### Aim of the task
Once you have checked the records that follow, state how many of their lines hold "cont", giving the number only.

### Source material
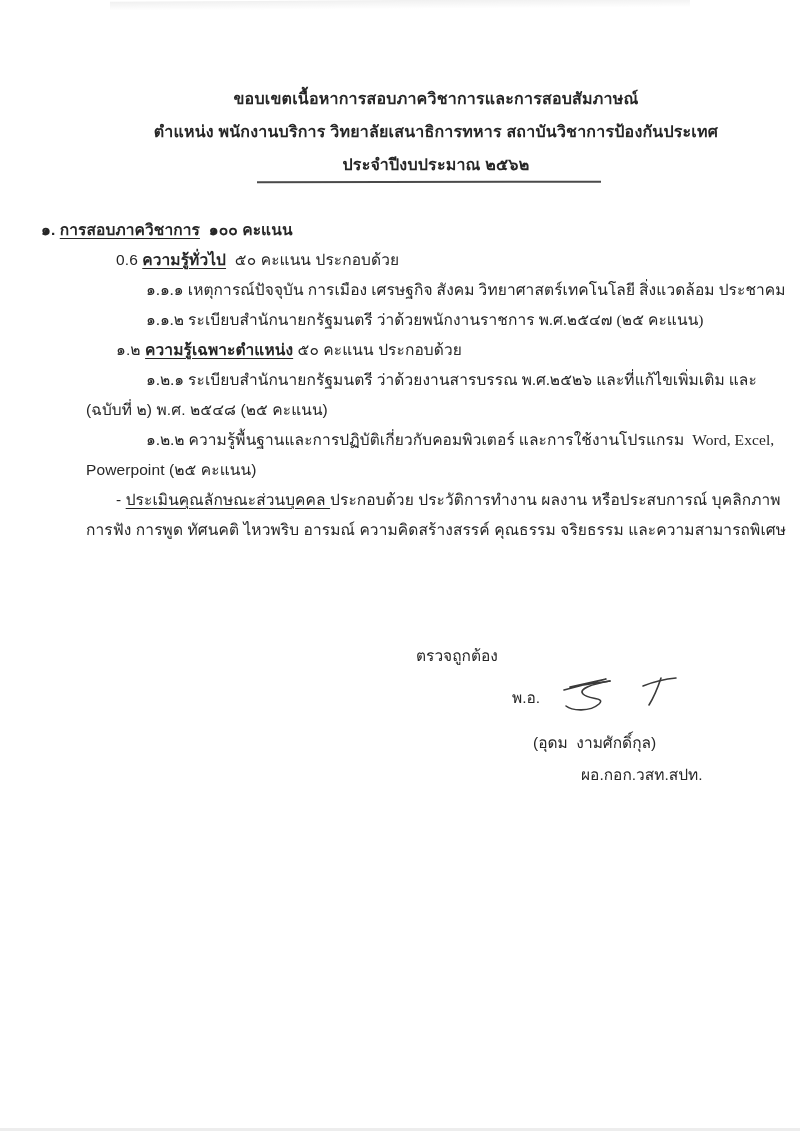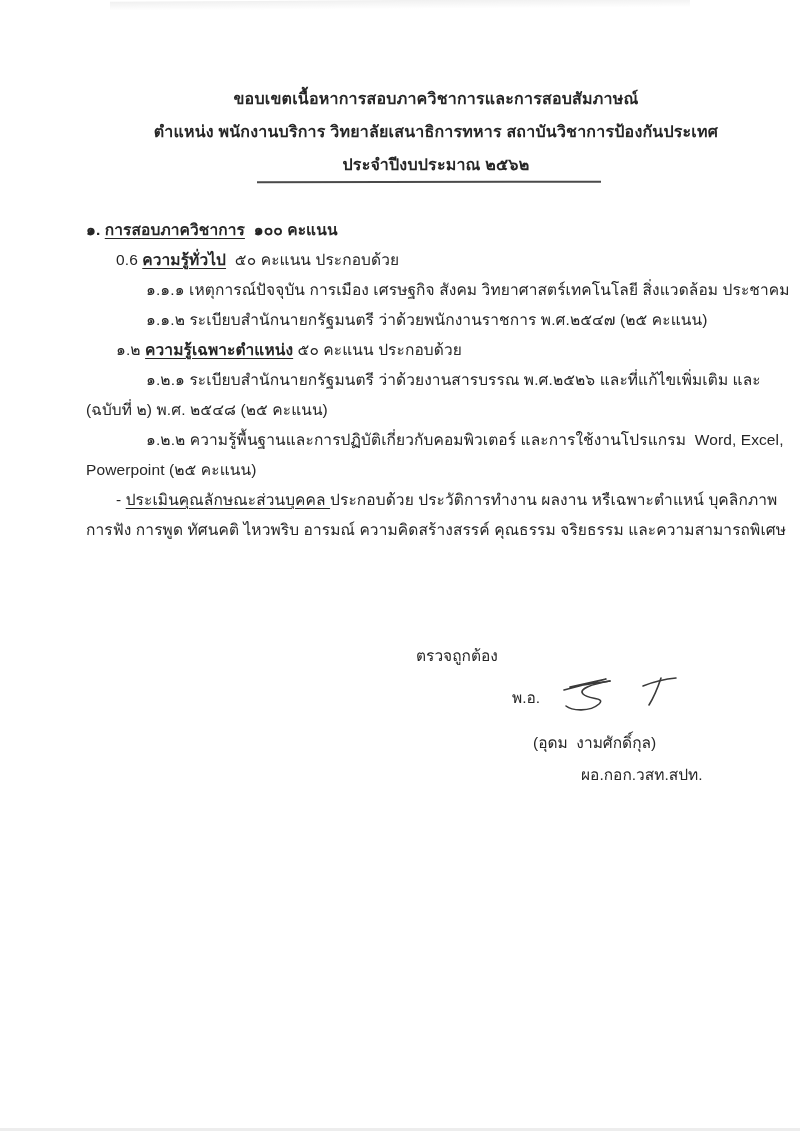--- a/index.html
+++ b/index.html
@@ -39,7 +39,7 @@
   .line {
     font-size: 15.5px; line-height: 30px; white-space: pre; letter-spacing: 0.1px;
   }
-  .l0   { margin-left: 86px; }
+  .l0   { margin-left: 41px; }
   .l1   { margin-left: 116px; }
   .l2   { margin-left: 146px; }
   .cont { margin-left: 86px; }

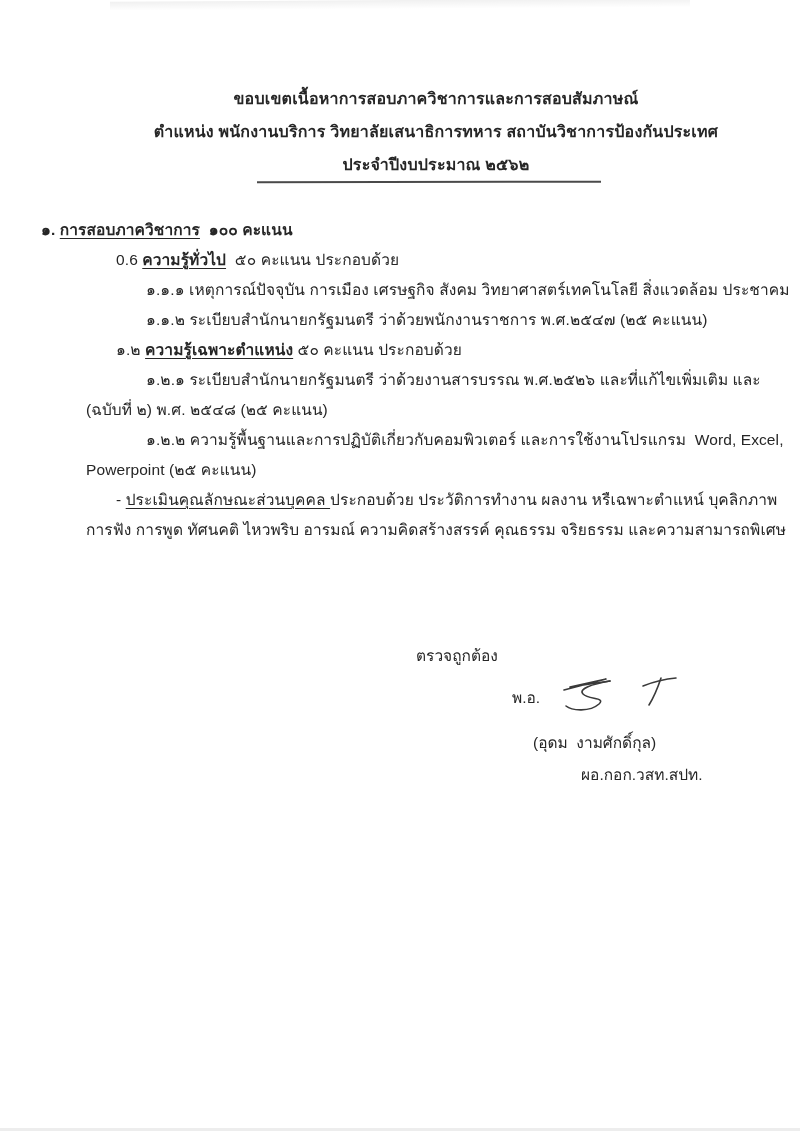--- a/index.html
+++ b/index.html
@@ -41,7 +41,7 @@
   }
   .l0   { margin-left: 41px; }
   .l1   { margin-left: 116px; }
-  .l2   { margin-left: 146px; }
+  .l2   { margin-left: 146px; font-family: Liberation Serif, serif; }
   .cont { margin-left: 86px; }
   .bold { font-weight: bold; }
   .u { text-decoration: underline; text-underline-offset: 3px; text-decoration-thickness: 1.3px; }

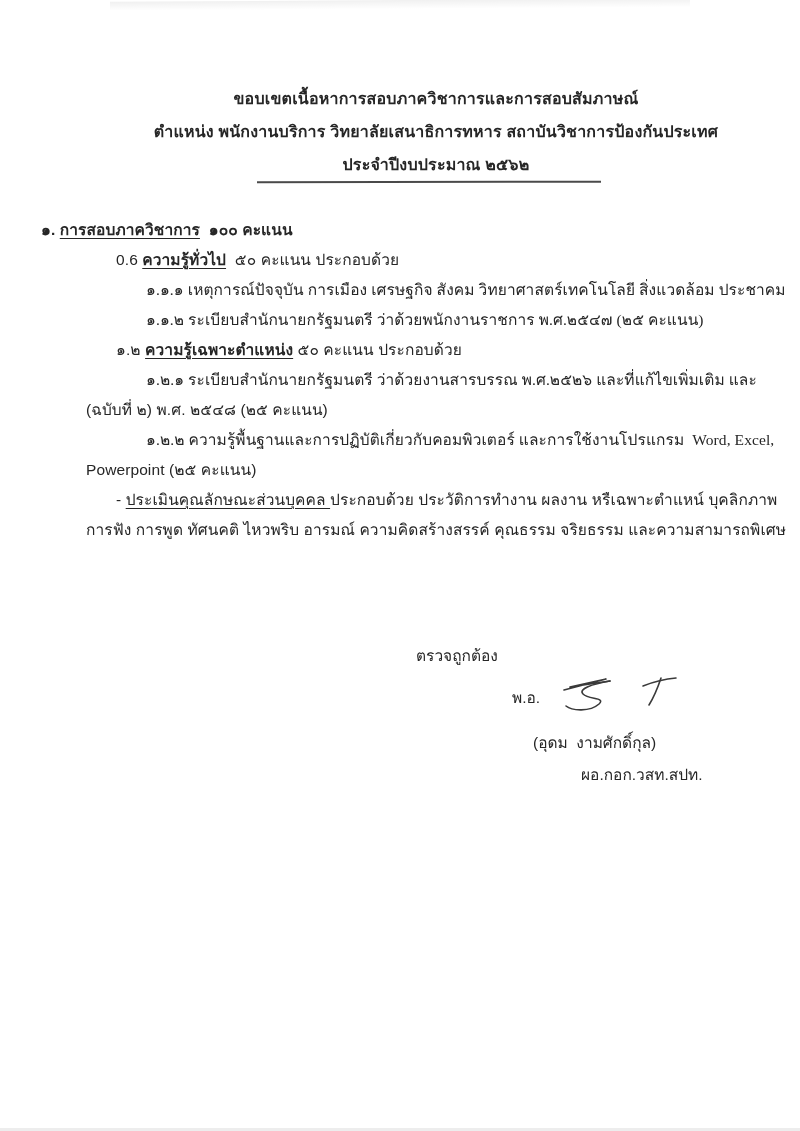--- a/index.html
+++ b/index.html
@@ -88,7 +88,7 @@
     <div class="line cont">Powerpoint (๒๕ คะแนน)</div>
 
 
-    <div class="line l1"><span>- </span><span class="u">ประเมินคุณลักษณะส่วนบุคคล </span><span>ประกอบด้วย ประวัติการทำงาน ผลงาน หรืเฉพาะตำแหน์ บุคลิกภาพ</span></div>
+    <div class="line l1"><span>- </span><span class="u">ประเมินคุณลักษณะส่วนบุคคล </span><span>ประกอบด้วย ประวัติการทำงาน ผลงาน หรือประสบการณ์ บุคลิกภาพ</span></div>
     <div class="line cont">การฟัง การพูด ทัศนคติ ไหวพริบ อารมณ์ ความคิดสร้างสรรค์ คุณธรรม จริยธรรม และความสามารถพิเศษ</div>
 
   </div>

### Exercise solution
4